Data section:
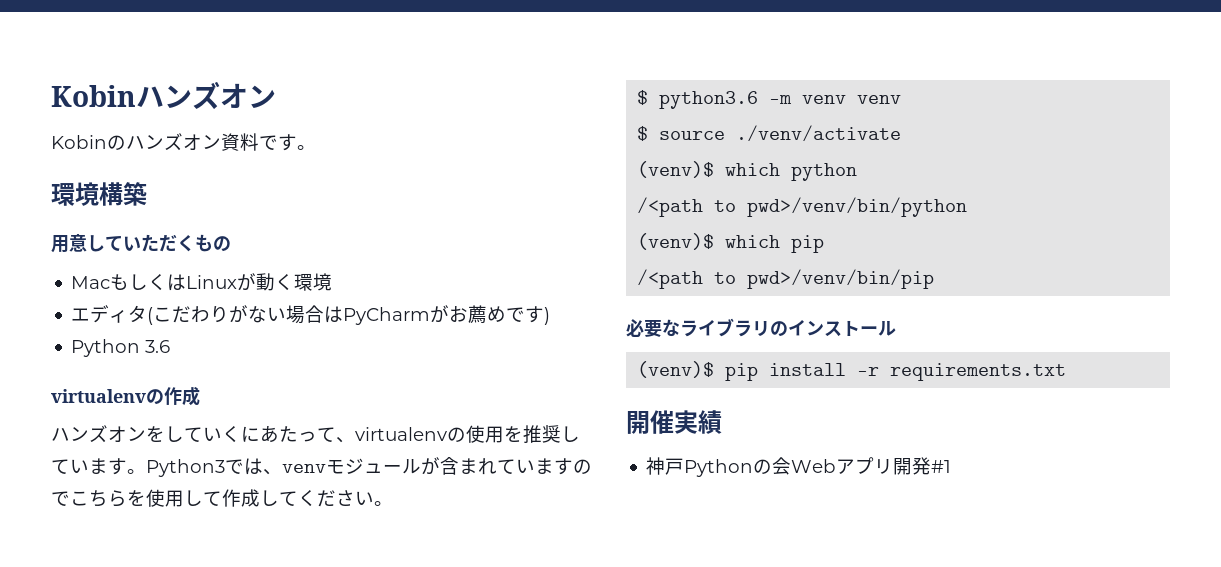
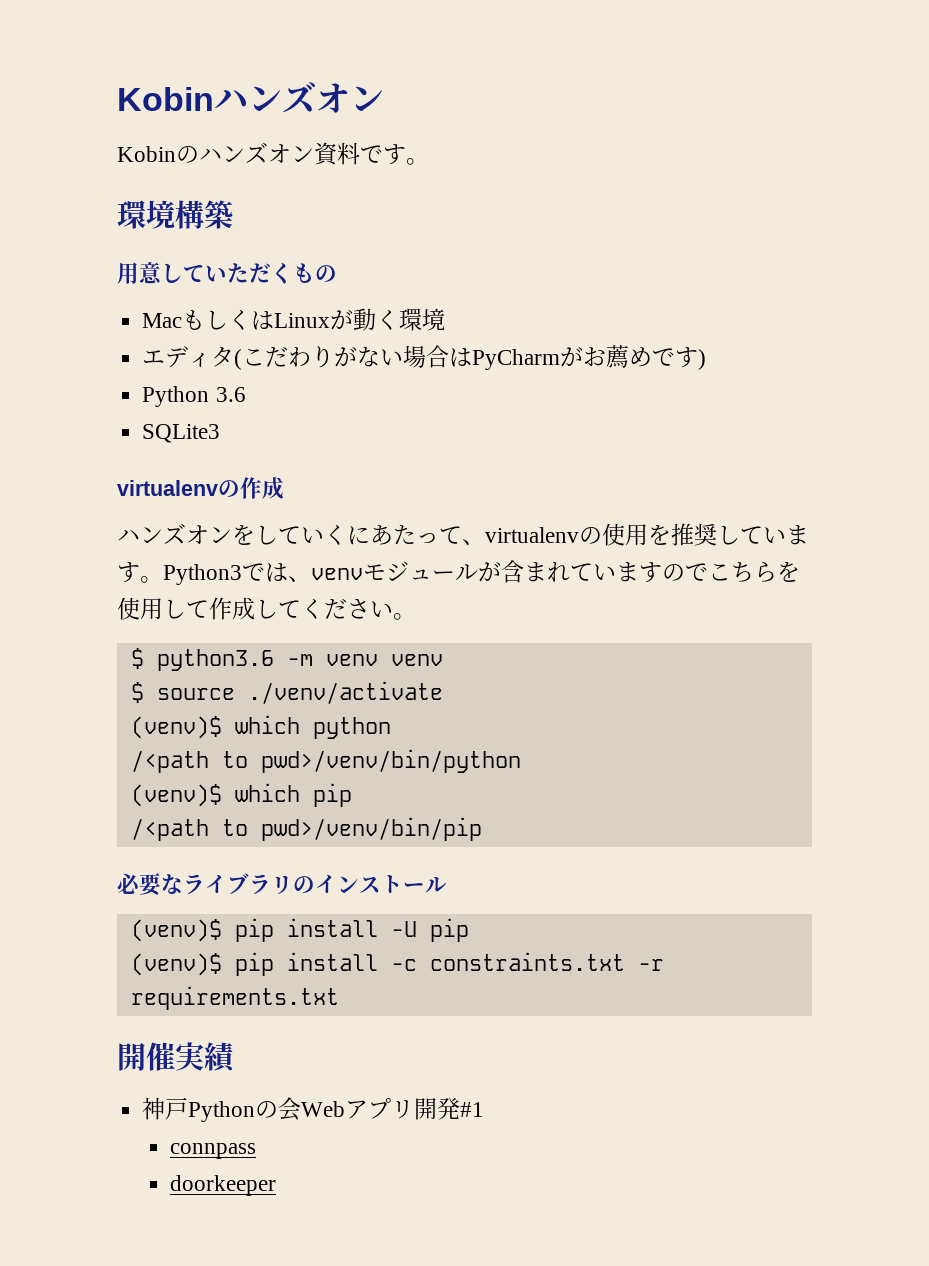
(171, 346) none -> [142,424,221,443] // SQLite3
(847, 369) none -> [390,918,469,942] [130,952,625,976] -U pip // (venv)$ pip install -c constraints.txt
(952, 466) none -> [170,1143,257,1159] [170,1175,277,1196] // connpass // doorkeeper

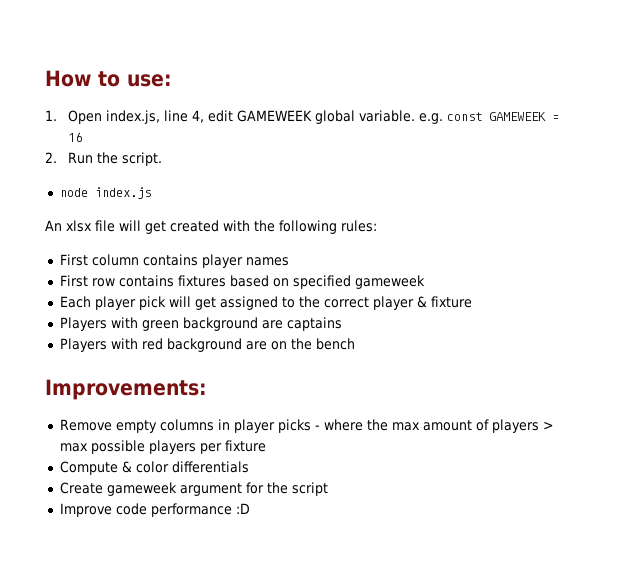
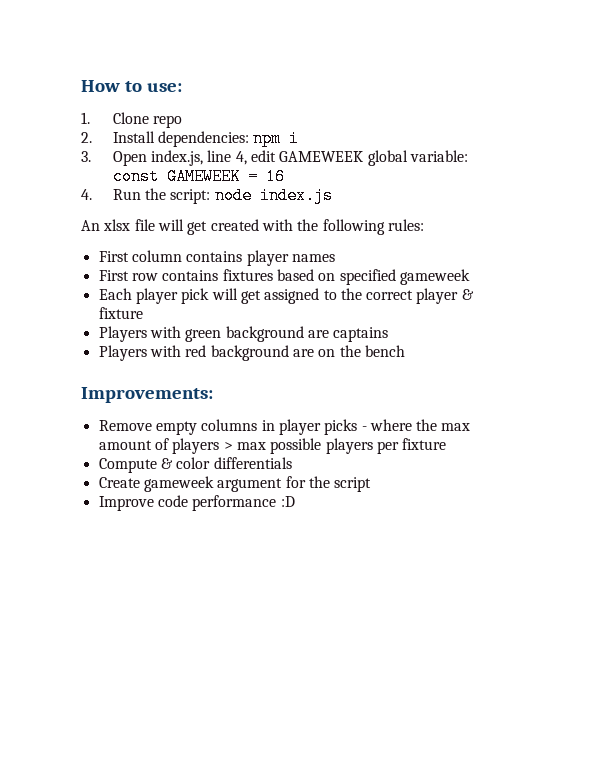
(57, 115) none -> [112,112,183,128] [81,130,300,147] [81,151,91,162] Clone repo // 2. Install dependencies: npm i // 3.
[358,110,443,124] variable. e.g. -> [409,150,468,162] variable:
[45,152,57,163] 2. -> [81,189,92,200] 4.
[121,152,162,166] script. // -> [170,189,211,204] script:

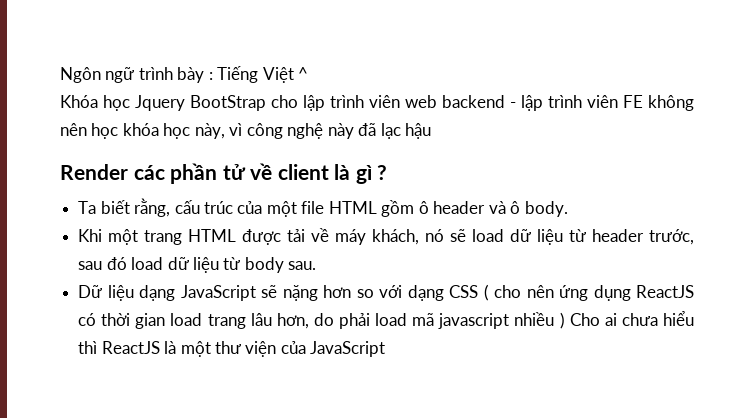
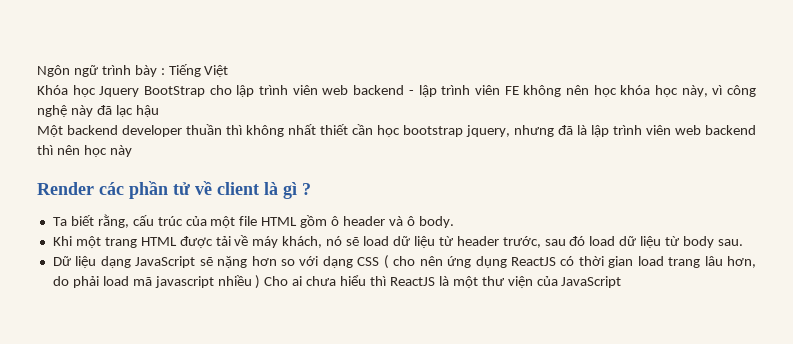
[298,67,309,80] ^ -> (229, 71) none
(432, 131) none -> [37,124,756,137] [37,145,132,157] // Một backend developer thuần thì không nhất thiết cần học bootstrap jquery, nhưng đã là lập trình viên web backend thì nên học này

What the task requires:
Would you restate word for word only the lines from the one containing "[45,152,57,163] 2. -> [81,189,92,200] 4." to the final line of the material, both ends included, without any pictures?

Response box:
[45,152,57,163] 2. -> [81,189,92,200] 4.
[121,152,162,166] script. // -> [170,189,211,204] script:

[298,67,309,80] ^ -> (229, 71) none
(432, 131) none -> [37,124,756,137] [37,145,132,157] // Một backend developer thuần thì không nhất thiết cần học bootstrap jquery, nhưng đã là lập trình viên web backend thì nên học này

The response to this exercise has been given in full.